July 23, 2020
In 2013, the Canadian Arbitration and Mediation Journal published a think piece on the current uses and potential future of online dispute resolution (ODR) as a branch of alternative dispute resolution (ADR). The authors, Dr. Frank Fowlie, Colin Rule, and David Bilinsky, encouraged ADR practitioners to start learning about video conferencing and related tools now because, as stated:
“Who knows what revolutionary technology awaits us in the coming years. No matter what comes down the pike, investing some time in learning about the tools of ODR will help you become a better dispute resolution practitioner, and prepare you for whatever is yet to come.”
It is unlikely that the authors considered a global pandemic coming down the pike, or else they would have directed this prescient advice to all legal professionals. To be sure, the COVID-19 pandemic has made online and virtual forums useful, if not essential, to all areas of dispute resolution.
What is Online Dispute Resolution?
There are two models of online dispute resolution (ODR). The first model employs the algorithmic power of computers to analyze legal issues and make recommendations to help parties reach an optimized solution. The second model, which is far more familiar and less futuristic, employs computers to facilitate human communication through virtual spaces. It is the integration of this second model into our legal system which COVID-19 has, for better or worse, accelerated.
Online Dispute Resolution Beyond ADR:
In response to COVID-19, nearly every tribunal and court in Canada has adopted virtual conferencing measures, where procedurally appropriate, to avoid a complete shutdown and an unmanageable backlog of cases. To name just one local example, Toronto’s Committee of Adjustment is now holding virtual public hearings on minor zoning variance applications until further notice.
It should be pointed out, however, that while COVID-19 has accelerated the shift toward virtual proceedings, the use of video conferencing by tribunals and courts is not novel. The Federal Court of Canada, for instance, has long used Zoom to connect participants in remote locations.
The difference now, of course, is that legal proceedings are increasingly being carried out exclusively through virtual mediums instead of merely being supplemented by them. Prior to COVID-19, the only major Canadian administrative tribunal to operate exclusively online was British Columbia’s Civil Resolution Tribunal (CRT). Most other tribunals and courts in Canada were not as well-positioned to weather the storm brought by COVID-19.

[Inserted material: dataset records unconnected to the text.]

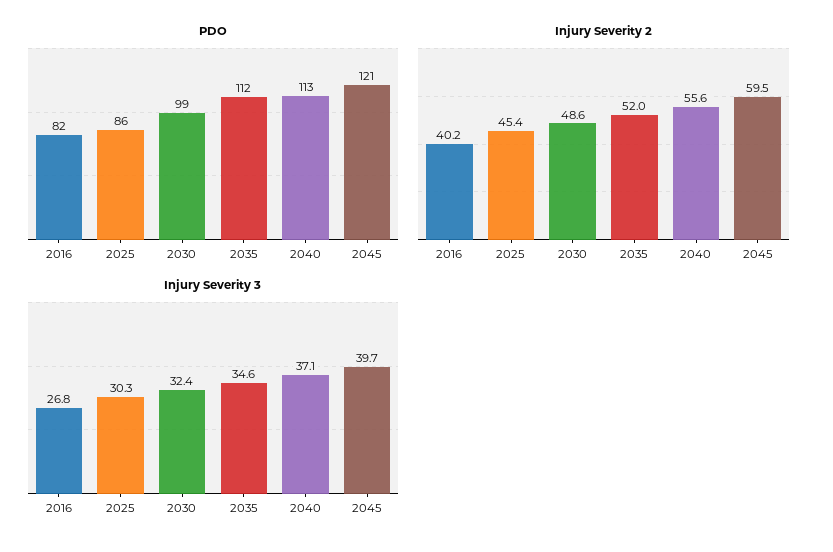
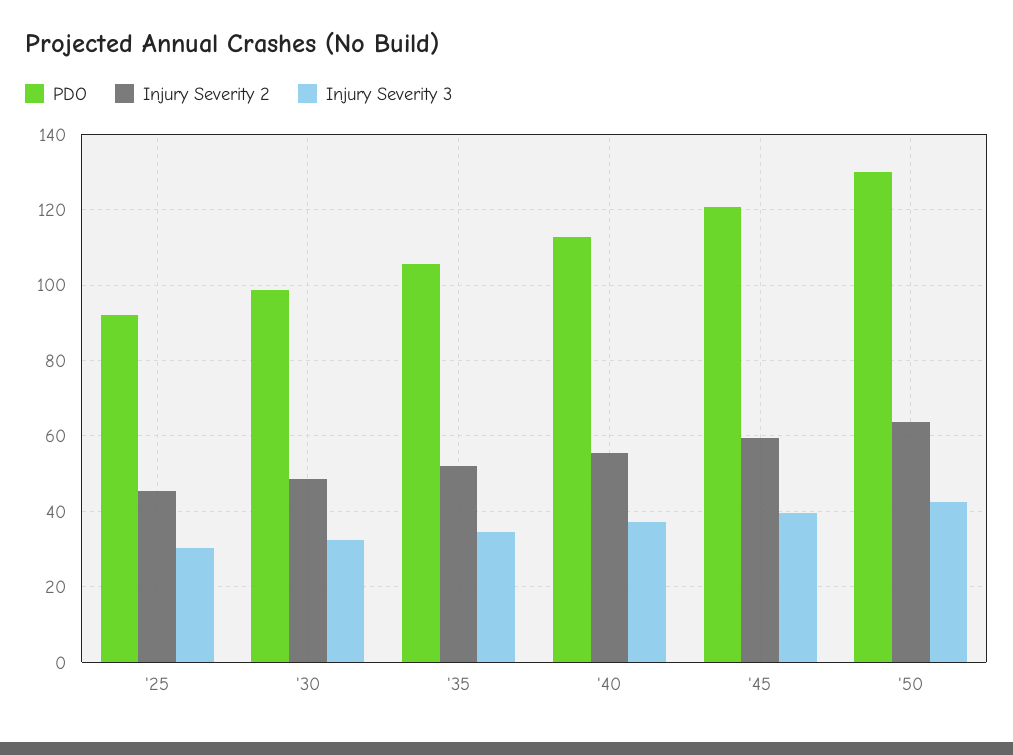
PDO, 2016: 82 -> none
PDO, 2025: 86 -> 92
PDO, 2035: 112 -> 106
Injury Severity 2, 2016: 40.2 -> none
Injury Severity 3, 2016: 26.8 -> none
PDO, '50: none -> 130
Injury Severity 2, '50: none -> 64
Injury Severity 3, '50: none -> 42

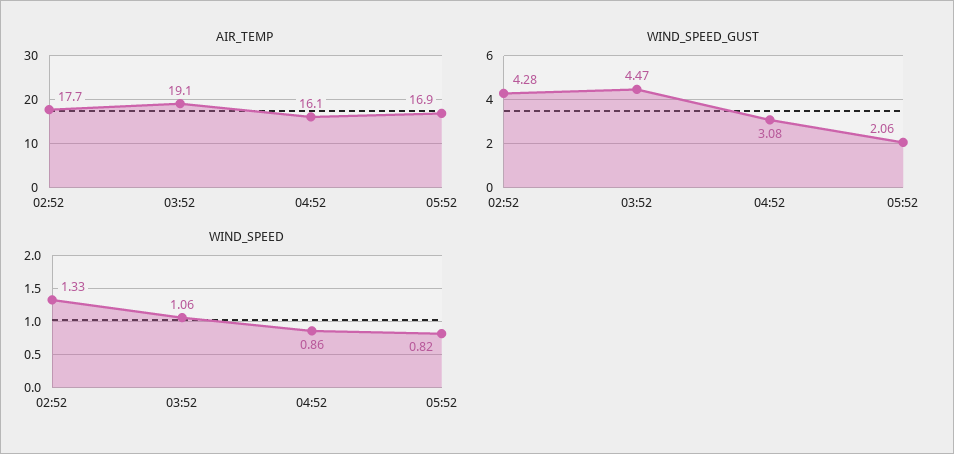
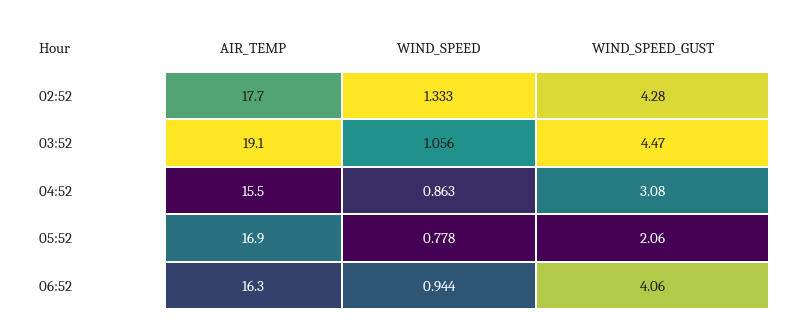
AIR_TEMP, 04:52: 16.1 -> 15.5
WIND_SPEED, 05:52: 0.82 -> 0.778
AIR_TEMP, 06:52: none -> 16.3
WIND_SPEED, 06:52: none -> 0.944
WIND_SPEED_GUST, 06:52: none -> 4.06

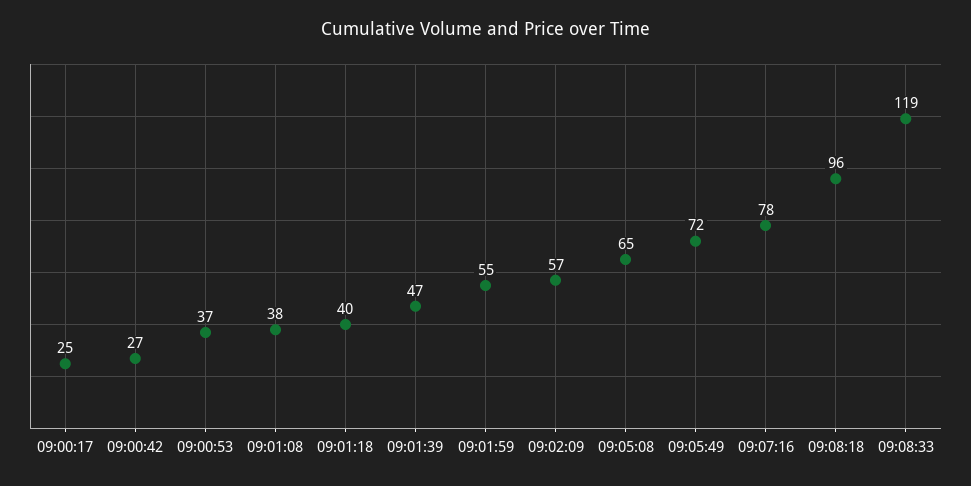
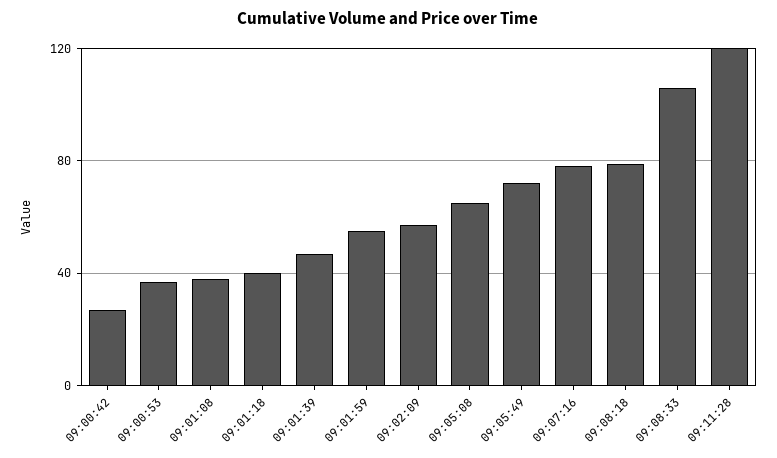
09:00:17: 25 -> none
09:08:18: 96 -> 80
09:08:33: 119 -> 105
09:11:28: none -> 120

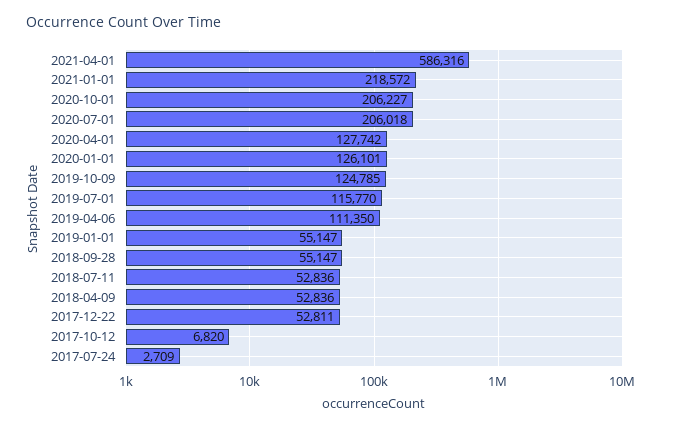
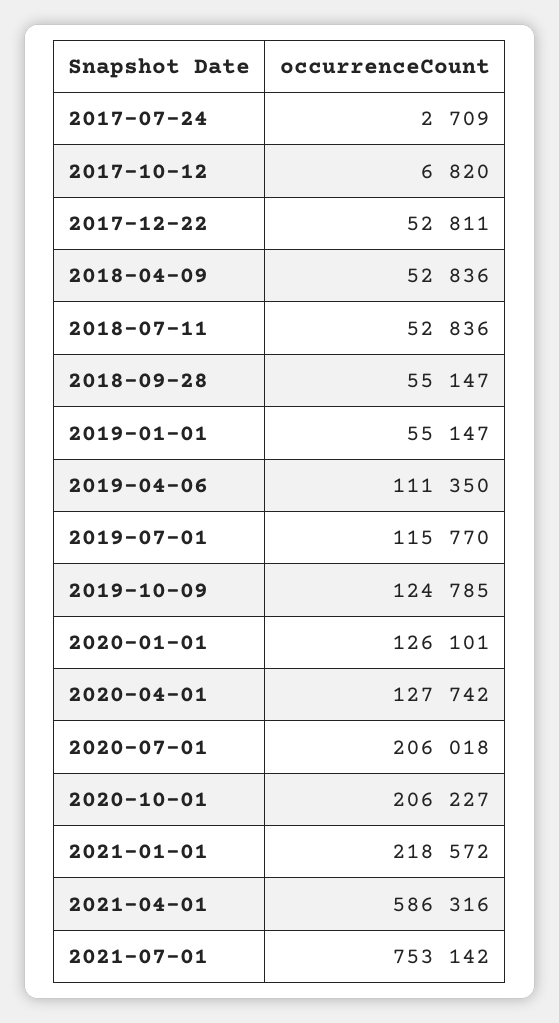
2021-07-01: none -> 753142

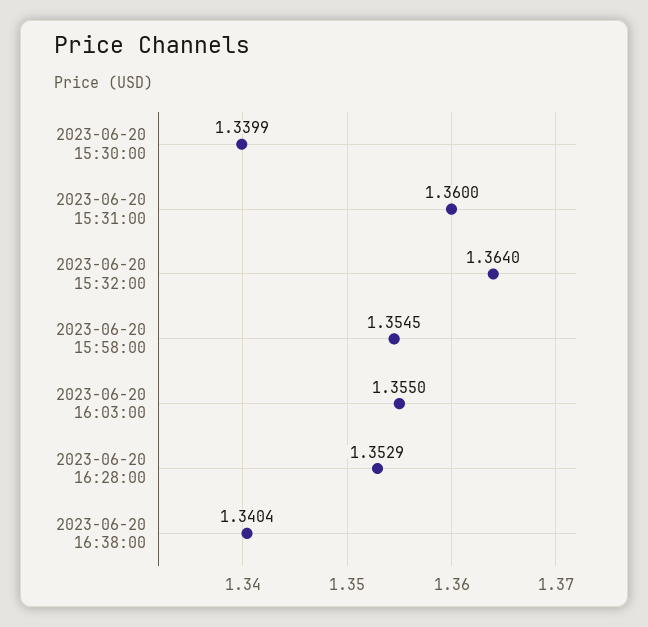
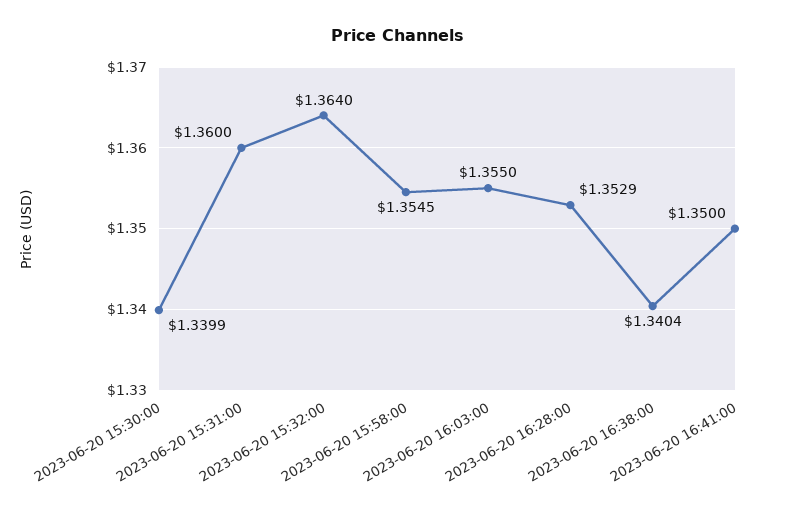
2023-06-20 16:41:00: none -> 1.35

The Problem with Virtual Proceedings:
While the breakneck ‘virtualization’ of certain legal proceedings has helped alleviate access to justice concerns, it has brought with it other ethical issues, namely, privacy and procedural fairness concerns. Indeed, it is far more difficult to ensure the confidentiality of, say, a case management conference, when parties are able to video call in from anywhere in the world. Additionally, the right to an in-person hearing can be an important component of affording natural justice. While it is not necessary in the context of low-stake public proceedings, it becomes difficult to pinpoint where exactly it should be required as one moves along the spectrum from a minor variance application to a criminal trial.
The question remains whether, and to what extent, virtual meetings will linger after the pandemic subsides. However, if virtual conferences and hearings are to continue into the foreseeable future, it may be worth revisiting some of the ethics scholarship originally produced in relation to the older, narrower online dispute resolution movement. The article mentioned at the beginning of this piece provides a good starting point.